Task data Block Start
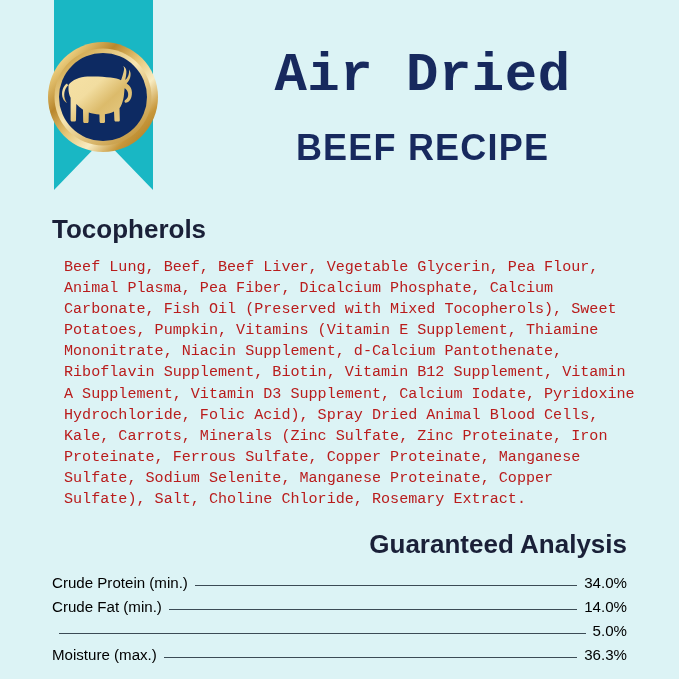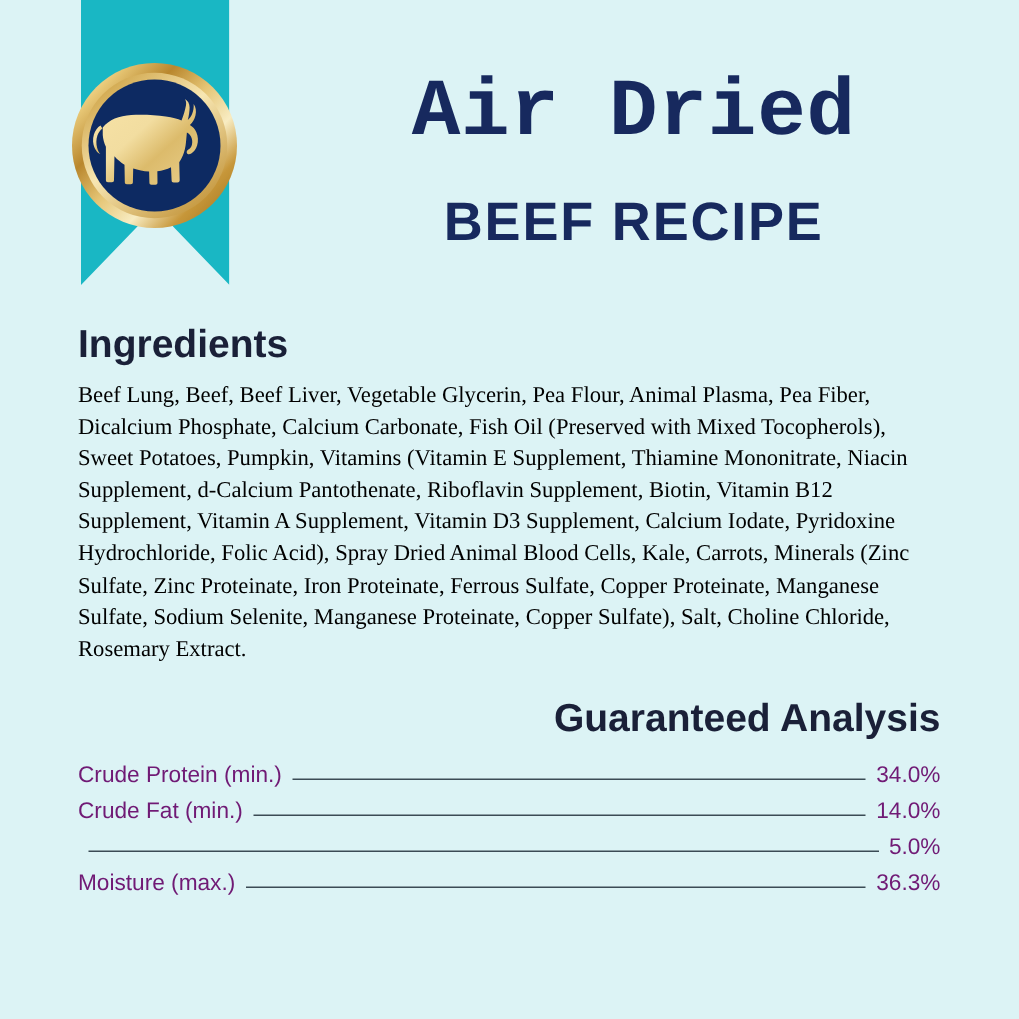--- a/index.html
+++ b/index.html
@@ -237,7 +237,7 @@
   <div id="content">
 
     <div id="ingredients-section">
-      <div class="section-heading">Ingredients</div>
+      <div class="section-heading">Tocopherols</div>
       <div id="ingredients-text">Beef Lung, Beef, Beef Liver, Vegetable Glycerin, Pea Flour, Animal Plasma, Pea Fiber, Dicalcium Phosphate, Calcium Carbonate, Fish Oil (Preserved with Mixed Tocopherols), Sweet Potatoes, Pumpkin, Vitamins (Vitamin E Supplement, Thiamine Mononitrate, Niacin Supplement, d-Calcium Pantothenate, Riboflavin Supplement, Biotin, Vitamin B12 Supplement, Vitamin A Supplement, Vitamin D3 Supplement, Calcium Iodate, Pyridoxine Hydrochloride, Folic Acid), Spray Dried Animal Blood Cells, Kale, Carrots, Minerals (Zinc Sulfate, Zinc Proteinate, Iron Proteinate, Ferrous Sulfate, Copper Proteinate, Manganese Sulfate, Sodium Selenite, Manganese Proteinate, Copper Sulfate), Salt, Choline Chloride, Rosemary Extract.</div>
     </div>
 

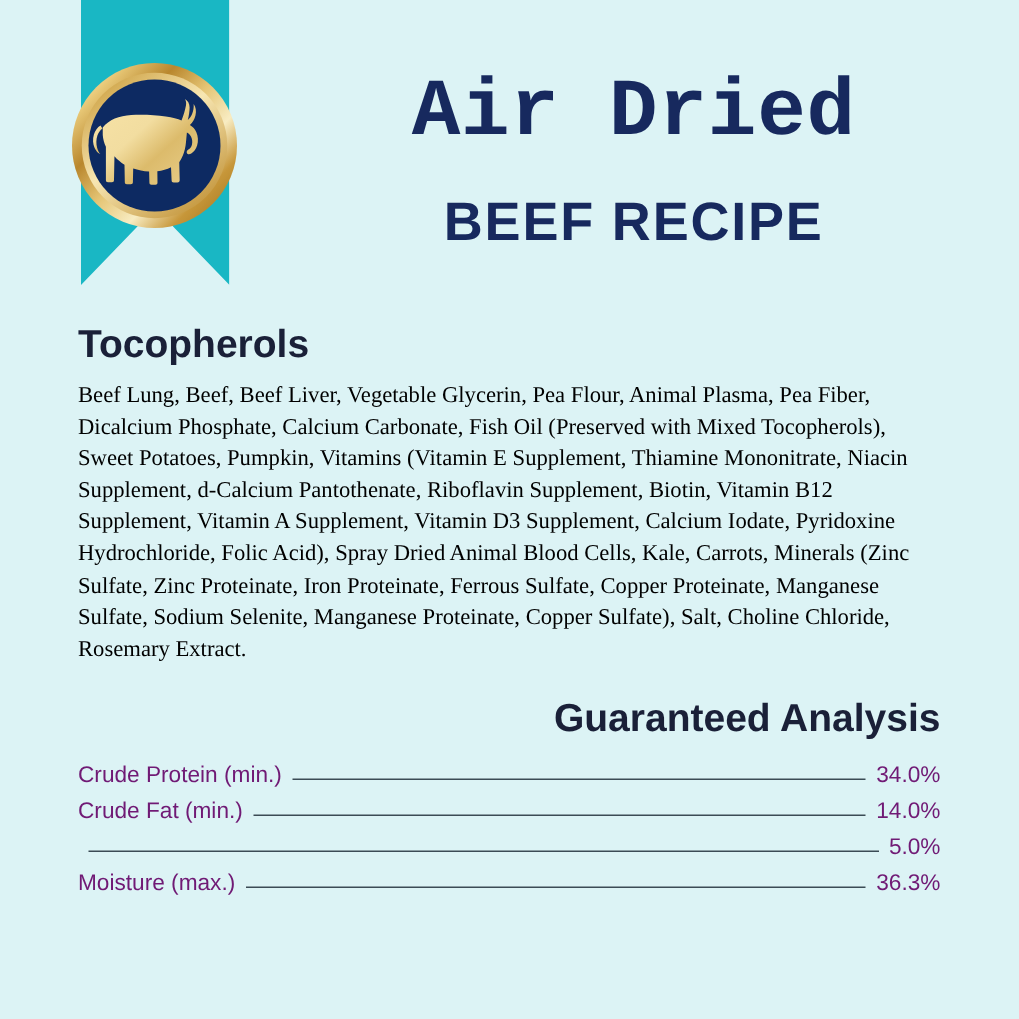--- a/index.html
+++ b/index.html
@@ -91,11 +91,11 @@
     margin: 0 0 9px 0;
   }
   #ingredients-text {
-    font-family: Liberation Serif, serif;
+    font-family: Liberation Mono, monospace;
     font-size: 15.1px;
     line-height: 21.1px;
-    color: #000000;
-    margin: 0;
+    color: #b91c1c;
+    margin: 12px;
     text-align: left;
     width: 573px;
   }

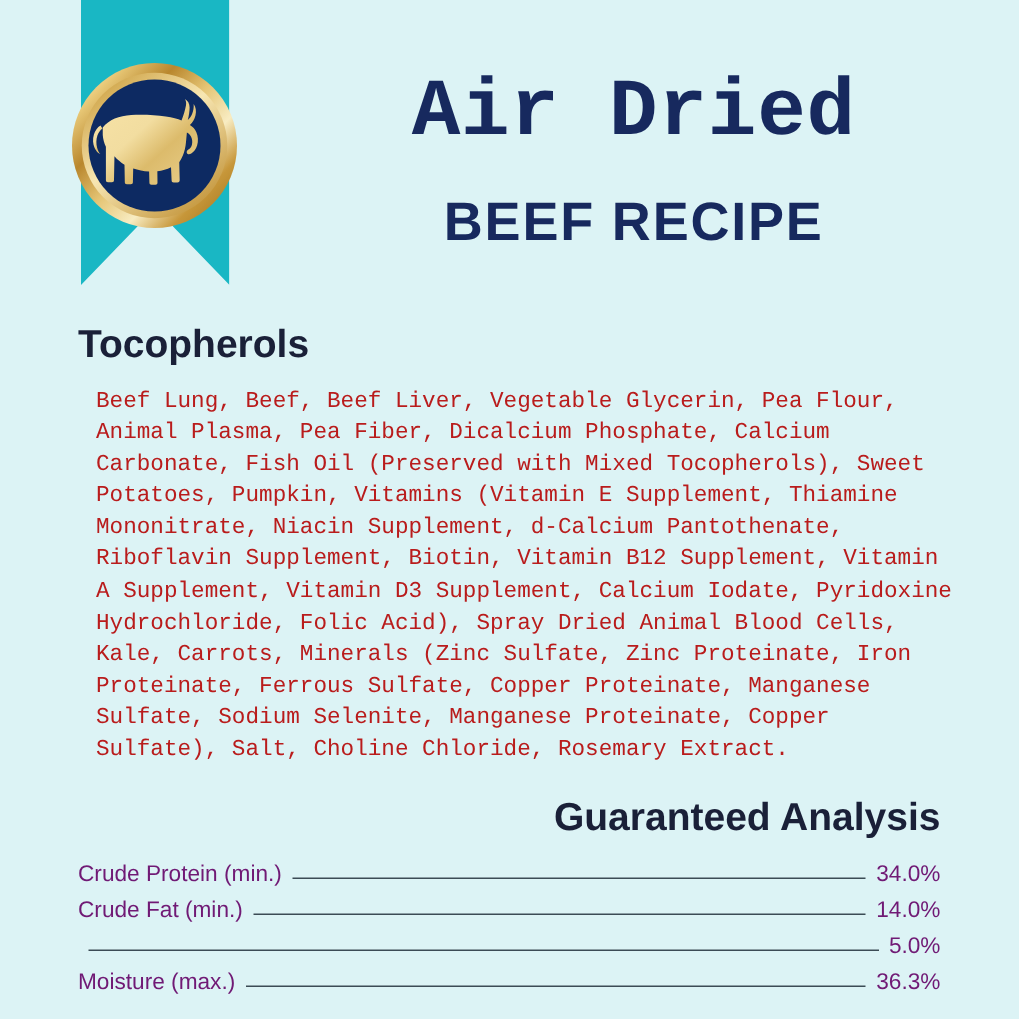--- a/index.html
+++ b/index.html
@@ -109,7 +109,7 @@
     font-family: "Liberation Sans", sans-serif;
     font-size: 15.1px;
     line-height: 15.1px;
-    color: #701a75;
+    color: #000000;
     height: 24px;
   }
   .analysis-label { white-space: nowrap; padding-bottom: 1px; }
Task data Block End
Your answer must be an exact copy of the data above, minus its pictures.

[Answer to this exercise]:
--- a/index.html
+++ b/index.html
@@ -237,7 +237,7 @@
   <div id="content">
 
     <div id="ingredients-section">
-      <div class="section-heading">Ingredients</div>
+      <div class="section-heading">Tocopherols</div>
       <div id="ingredients-text">Beef Lung, Beef, Beef Liver, Vegetable Glycerin, Pea Flour, Animal Plasma, Pea Fiber, Dicalcium Phosphate, Calcium Carbonate, Fish Oil (Preserved with Mixed Tocopherols), Sweet Potatoes, Pumpkin, Vitamins (Vitamin E Supplement, Thiamine Mononitrate, Niacin Supplement, d-Calcium Pantothenate, Riboflavin Supplement, Biotin, Vitamin B12 Supplement, Vitamin A Supplement, Vitamin D3 Supplement, Calcium Iodate, Pyridoxine Hydrochloride, Folic Acid), Spray Dried Animal Blood Cells, Kale, Carrots, Minerals (Zinc Sulfate, Zinc Proteinate, Iron Proteinate, Ferrous Sulfate, Copper Proteinate, Manganese Sulfate, Sodium Selenite, Manganese Proteinate, Copper Sulfate), Salt, Choline Chloride, Rosemary Extract.</div>
     </div>
 

--- a/index.html
+++ b/index.html
@@ -91,11 +91,11 @@
     margin: 0 0 9px 0;
   }
   #ingredients-text {
-    font-family: Liberation Serif, serif;
+    font-family: Liberation Mono, monospace;
     font-size: 15.1px;
     line-height: 21.1px;
-    color: #000000;
-    margin: 0;
+    color: #b91c1c;
+    margin: 12px;
     text-align: left;
     width: 573px;
   }

--- a/index.html
+++ b/index.html
@@ -109,7 +109,7 @@
     font-family: "Liberation Sans", sans-serif;
     font-size: 15.1px;
     line-height: 15.1px;
-    color: #701a75;
+    color: #000000;
     height: 24px;
   }
   .analysis-label { white-space: nowrap; padding-bottom: 1px; }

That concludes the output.